Early contextual approaches, had significant limitations as highlighted by Noam Chomsky and other leaders in cognition science. The challenges posed by the critics of these early contextual approaches could be simplified to: 1) How can behavior analysis explain language acquisition that has occurred in the absence of direct learning through reinforcement? (ie. poverty of the stimulus problem), and 2) How can behavior analysis account for novel behavior that has not been directly taught?
Relational Frame Theory (RFT) has been able to answer to these critiques through basic research. It has done this by providing an account for language development through analysis of training in bidirectional relations, which addresses the poverty of stimulus critique (eg. see Lipkins, Hayes & Hayes, 1993). Furthermore, by providing an explanation for how humans learn to engage in Derived Relational Responding, RFT has been able to show how humans engage in apparently novel and creative behaviour through a history of learning (Multiple Exemplar Instruction).
The implications for the increased analytical power provided by Relational Frame Theory is that it allows developmental and educational professionals insights and strategies for addressing aspects of human development they previously could not, such as self-concept and moral reasoning. Core domains of cognitive development, such as language acquisition, the learning of logic, and decision making, can now be studied through a fine-grained analysis that targets measurable units of behaviour and learning history that can be translated for immediate application in therapies or teaching strategies.
Applications and Extensions in Education and Development
Key domains that are relevant to education and development that have been studied and expanded upon by RFT and CBS research are outlined below:
1) Early Language Development: Studies have increasingly shown that the poverty of the stimulus can be accounted by what Relational Frame Theory calls ‘coordination’ (also known as stimulus equivalence). This has great value for educators and speech pathologists, as it allows them to design therapy approaches for language and learning problems. For linguists and developmental psychologists, RFT research provides a contextual and functionalist approach to understanding the unique human ability of language. Our resources section below outlines useful readings covering RFT and early language development.
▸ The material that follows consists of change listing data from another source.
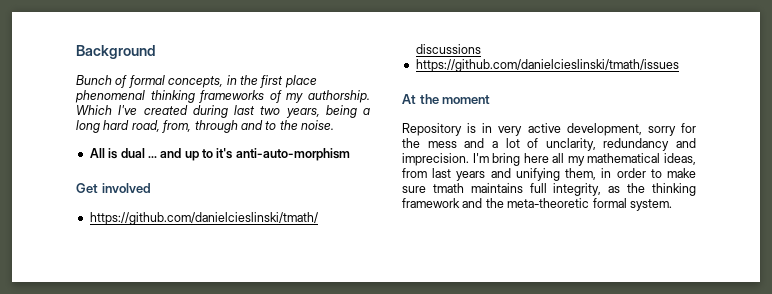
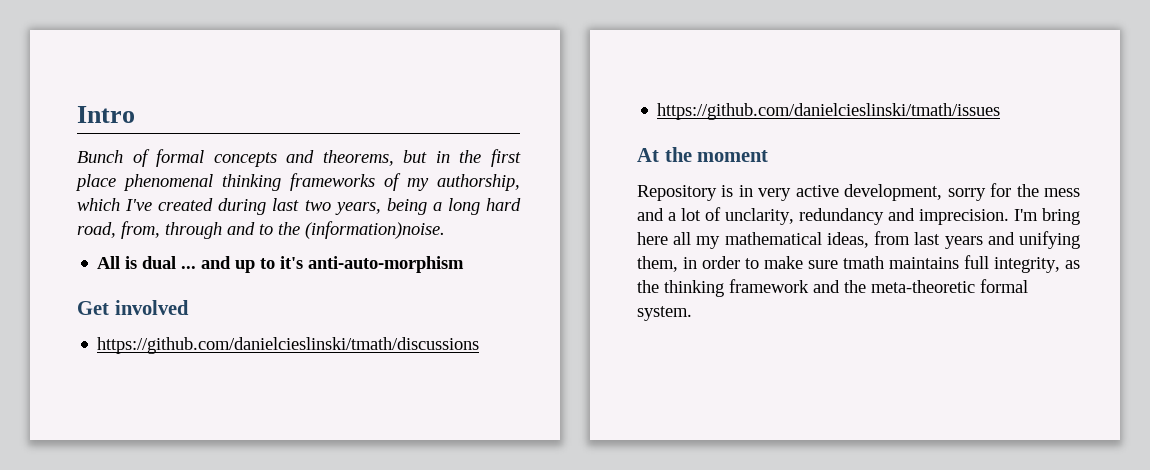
[76,45,156,59] Background -> [77,106,135,123] Intro
[168,76,224,88] concepts, -> [213,150,428,167] concepts and theorems, but
[308,90,370,103] [76,105,112,115] authorship. Which -> [437,174,520,191] [77,198,120,211] authorship, which
[301,120,334,130] noise. -> [305,221,445,239] (information)noise.

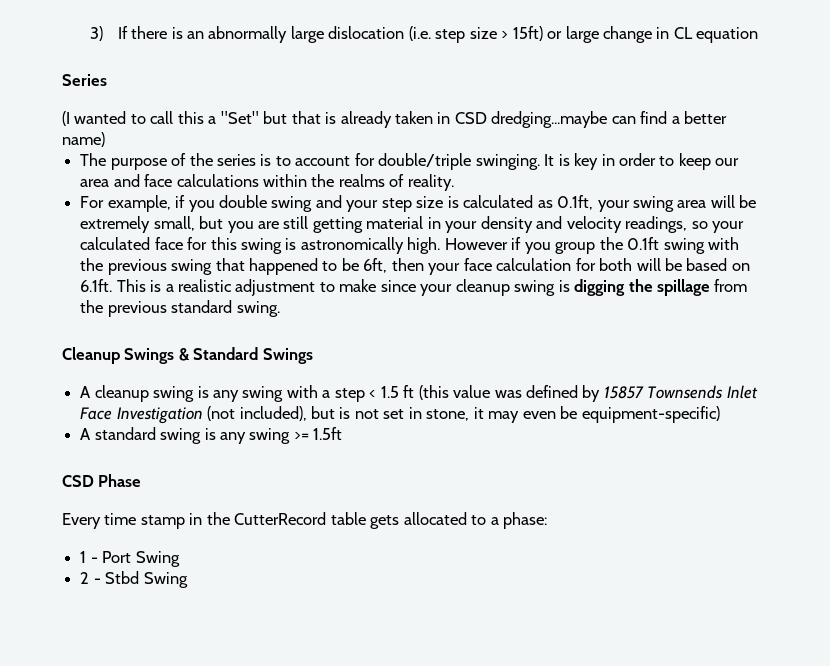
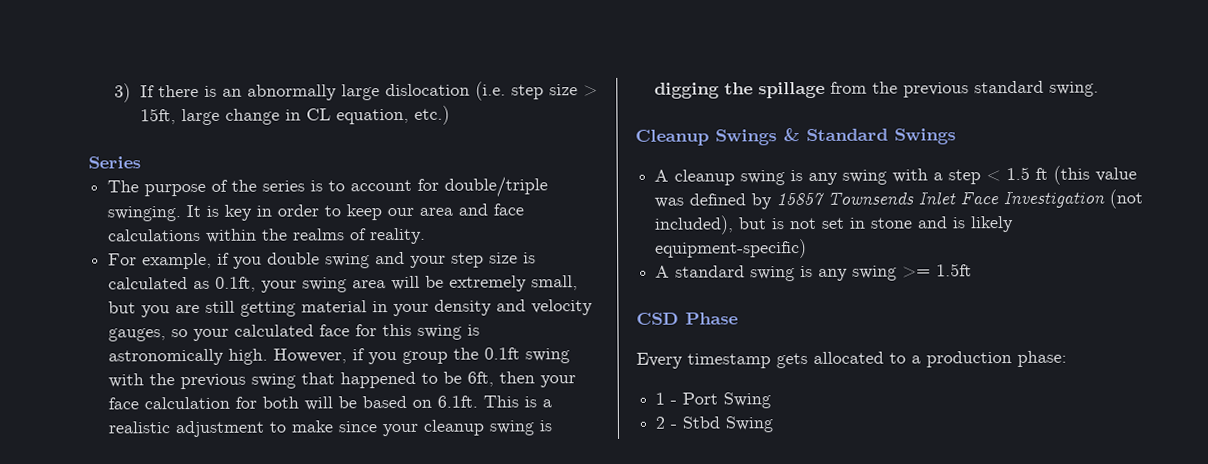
[512,26,563,41] 15ft) or -> [139,108,176,125] 15ft,
[696,27,759,43] equation -> [335,105,450,125] equation, etc.)
[62,111,728,128] [62,132,105,147] // (I wanted to call this a "Set" but that is already taken in CSD dredging...maybe can find a better name) -> (141, 162) none
[625,216,688,233] readings, -> [108,328,167,342] gauges,
[444,238,508,250] However -> [273,348,348,364] However,
[426,406,578,423] stone, it may even be -> [870,215,1015,233] stone and is likely
[104,512,366,529] time stamp in the CutterRecord table -> [687,353,771,369] timestamp
(499, 521) none -> [926,351,1012,368] production

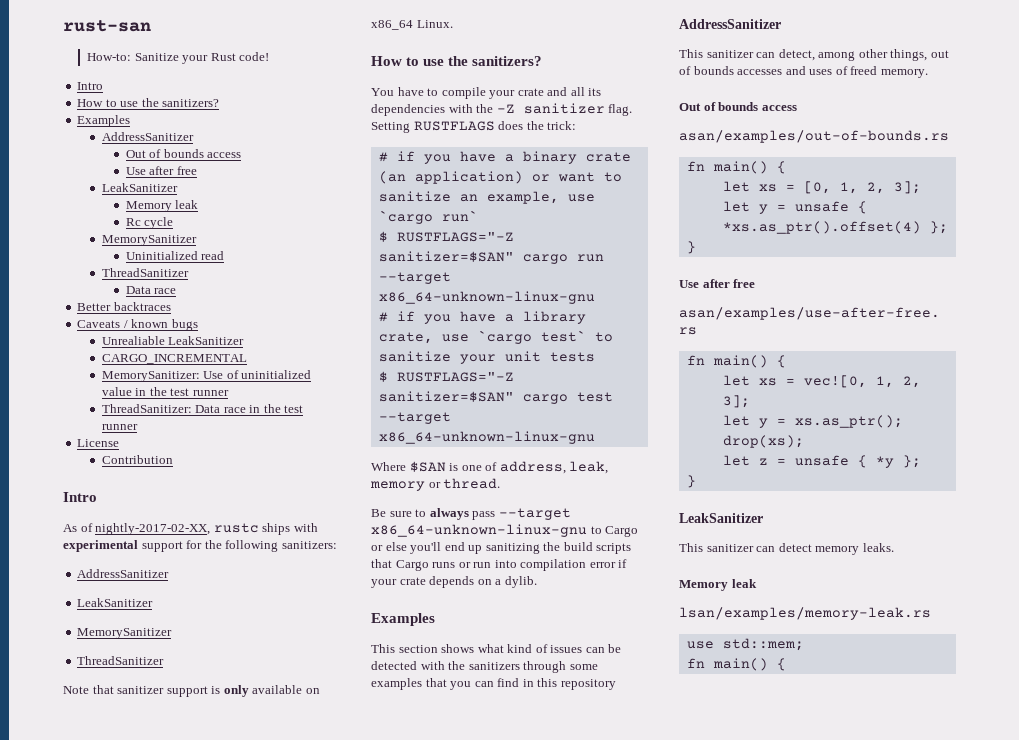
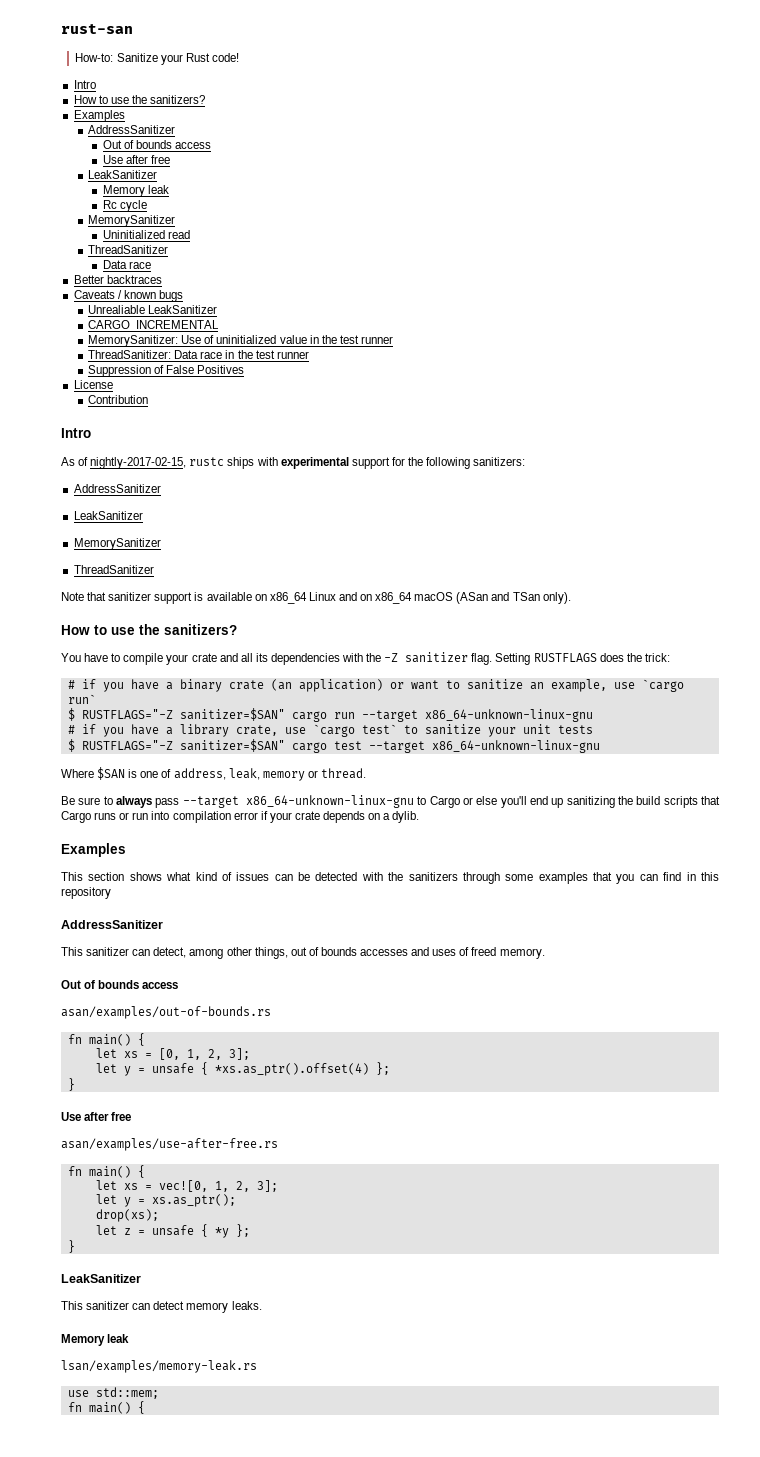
(138, 427) none -> [88,365,245,377] // Suppression of False Positives
[95,523,211,535] nightly-2017-02-XX, -> [90,457,187,469] nightly-2017-02-15,
[223,685,249,697] only -> (204, 596) none
[416,20,453,28] Linux. -> [308,592,571,604] Linux and on x86_64 macOS (ASan and TSan only).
2) Basic Reasoning: The ability to infer or logically work out a solution based on limited information is known as Derived Relational Responding. Evidence that humans derive in accord with the predictions of RFT can be seen in a wide range of work such as that done by Berens and Hayes (2007) where comparative relations were targeted. It was shown children could learn to ‘derive’ value in the predicted way. Importantly, the Berens study directly addresses one of the more common challenges posed by developmental researchers ‘how do children move from the literal to the abstract’? In, essence these results show us that the ability to infer or derive, can be shown to be a product of a persons history of examples and experience with language. This is also consistent with findings from Hart & Risley (1995) who show the pivotal role the amount and type of language experiences impacts development in cognition itself. Our resources section below outlines useful readings covering RFT and basic reasoning.
3) Metaphor and Analogy Development: The power of analogy and metaphor can be seen in the ubiquity of symbolic and pretend play and the early development of idioms in development. RFT researchers conceptualise analogical/metaphorical thinking as ‘relations amongst relations’ and the evidence suggests this is indeed the process that is occurring. Our resources section below outlines useful readings covering RFT and metaphor and analogy development.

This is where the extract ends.